A las seis de la tarde se encienden las luces cálidas de la ciudad y también —a veces— ciertas historias. Martina Larrama de León lo sabe. Lo supo incluso antes de escribir su primer guion, antes de rodar su primer cortometraje, antes de que “6:00PM” fuera seleccionado entre más de 700 obras para la sección Panorama Cortometrajes del 13.º Festival de Cine Nuevo Detour.
Lo supo en Carmelo, su ciudad, donde aprendió a mirar, a contar y a dejar que el silencio diga lo que las palabras no alcanzan.
“Es un amor silencioso”, dice. Y la frase, lejos de sonar ensayada, cae con el peso de quien entendió que algunas emociones no necesitan pronunciarse para conmover.
La entrevista la hacemos en Radiolugares por teléfono, Martina habla desde Montevideo, donde estudia la Tecnicatura Audiovisual en la Universidad del Trabajo – LATU. Pero el rodaje fue en Carmelo, en la rambla, en las calles donde ella creció. “Quería que mi primer corto fuera allá. No sólo por el paisaje, sino por la gente que siempre está. Los que te prestan cosas, los que actúan, los que te abren la puerta de su casa”, cuenta.
La historia de 6:00PM es mínima en su superficie y vasta en su profundidad. Dos jóvenes se encuentran cada día en la plazoleta de la rambla, a la misma hora, y apenas se hablan. No hacen falta grandes confesiones. “Hay miradas. Silencios. Cosas que no se dicen, pero están”, explica Martina. Como si bastara con mirar al otro para decirlo todo.
Rodaron en tres días. Dormían poco, filmaban mucho. Usaban lo que tenían: una cámara, una idea y una ciudad que les ofrecía su luz más amable en la hora justa. “Nos levantábamos con escarcha en los autos. Era julio. Frío de verdad. Pero queríamos aprovechar cada rincón”, recuerda Agustín, director de fotografía del corto, que viajó desde Montevideo sin haber pisado nunca Carmelo.
“Conocí la rambla y me pareció un lugar increíble para filmar. La costa fue otro hallazgo. Llegamos al atardecer y se armó una atmósfera mágica”, dice. Esos espacios no fueron solo decorado. Se convirtieron en parte del relato. En personajes mudos que respiran a través del plano.
“¿Por qué 6PM?”, le preguntaron una y otra vez.
Martina se detiene. Piensa. Y contesta con la firmeza de quien tiene claro su propósito: “Porque es la hora en que muchas cosas terminan y otras empiezan. La gente sale del trabajo. El sol cae. Puede ser una despedida o un comienzo. Es el momento exacto en que todo puede pasar”.
Su voz no busca el efectismo. No lo necesita. Como en su corto, lo importante está en lo que deja suspendido en el aire.

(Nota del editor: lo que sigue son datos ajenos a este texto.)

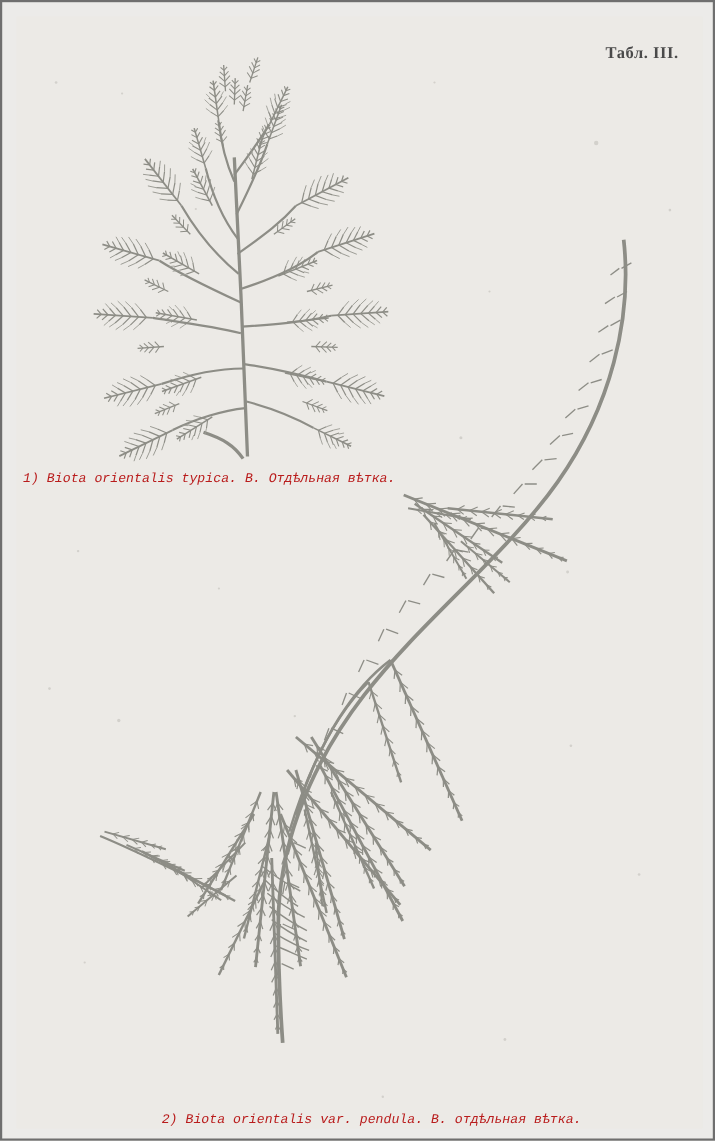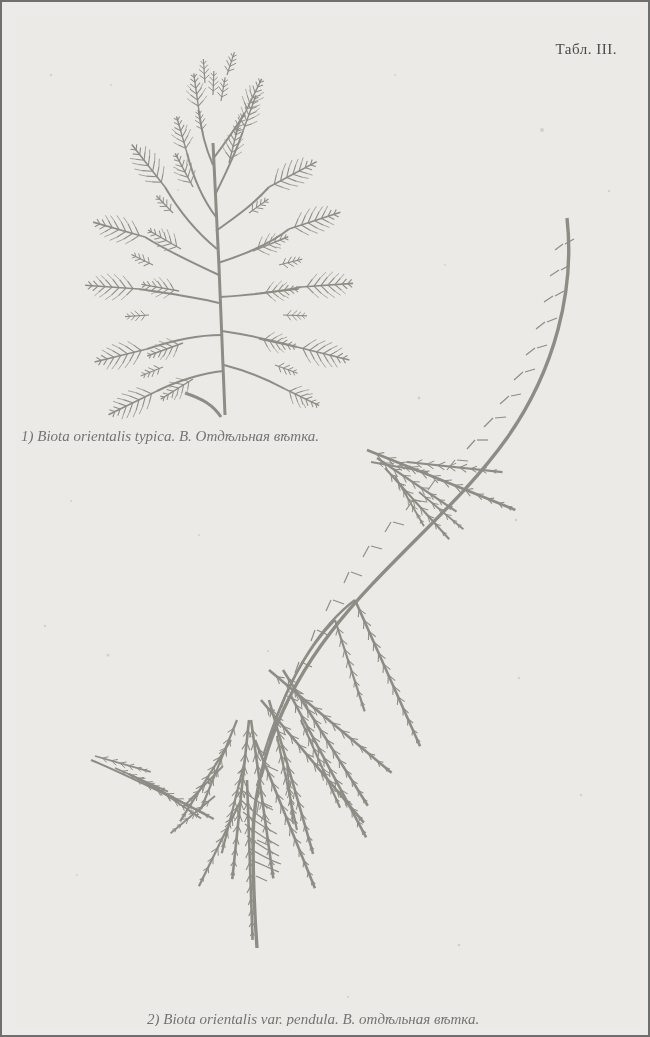"Табл. III." .plate-label { font-weight: normal -> bold }
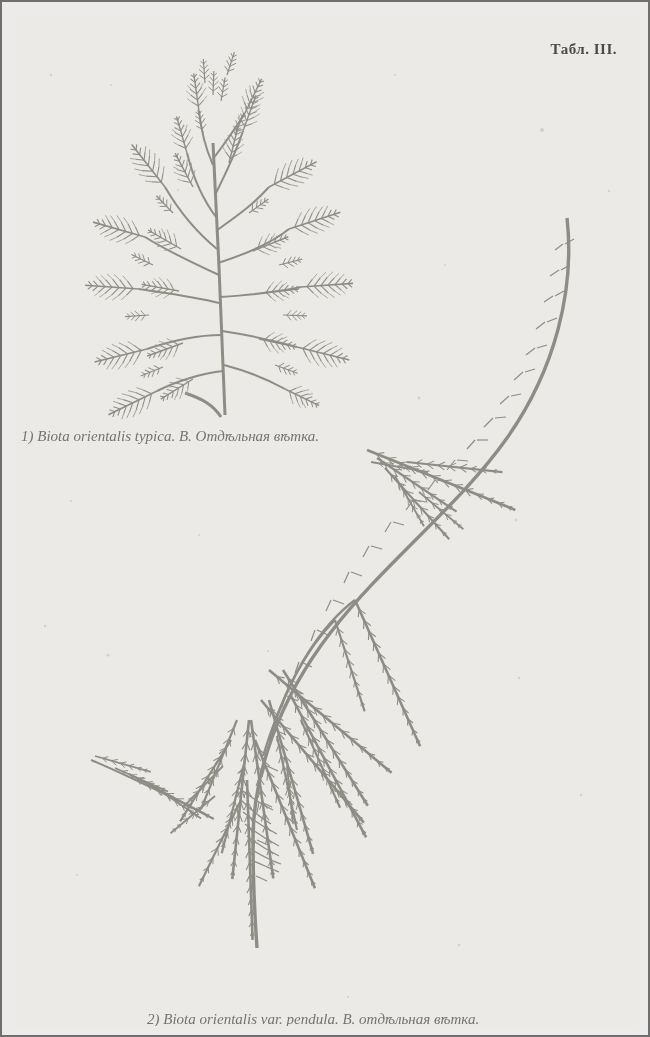"1) Biota orientalis typica. B." .caption { color: #737373 -> #b91c1c; font-family: Liberation Serif, serif -> Liberation Mono, monospace; font-size: 15px -> 12px }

“Si no hacés las cosas cuando sentís que tenés que hacerlas, quizá no tengas otra oportunidad”, dice, como si hablara tanto de la vida como del cine.
El proyecto nació en clase, pero creció con una convicción mucho más personal. Martina quería demostrar que en Carmelo —y en cualquier ciudad del interior— también se puede hacer cine. Que no hace falta esperar a que otros cuenten nuestras historias. Que hay talento, deseo y un montón de cosas por decir.
“No se trata de hacer una carrera. Se trata de contar algo que valga la pena. Algo que te mueva. Que haga que la gente se levante de la butaca y se quede pensando”, afirma.
6:00PM dura trece minutos. Y en ese tiempo breve, logra lo que muchas películas de dos horas no consiguen: construir una atmósfera, un mundo, una emoción.
Martina cree en un cine que no se apura, que no subestima, que respeta el silencio. Dice que hacer cine en Uruguay es difícil, pero no imposible. “Estamos cansados de que digan que el cine uruguayo es aburrido. Tenemos historias potentes. Lo que nos falta es creérnoslo un poco más.”
La proyección oficial del corto será el 15 de octubre, en la Sala Camacuá de Montevideo. Pero ya piensa en volver a Carmelo para mostrarlo en casa. Con su equipo. Con los actores locales. Con quienes ayudaron cuando todavía 6:00PM era apenas una idea.
“Queremos hacer una función con conversatorio. Contar cómo lo hicimos. Y mostrar que sí, que se puede filmar acá. Que el cine también pasa por Carmelo”, dice.
Y en esa frase, como en su película, hay algo más que una afirmación. Hay una invitación a mirar de nuevo lo que siempre estuvo frente a nosotros. A las seis de la tarde. Justo a tiempo.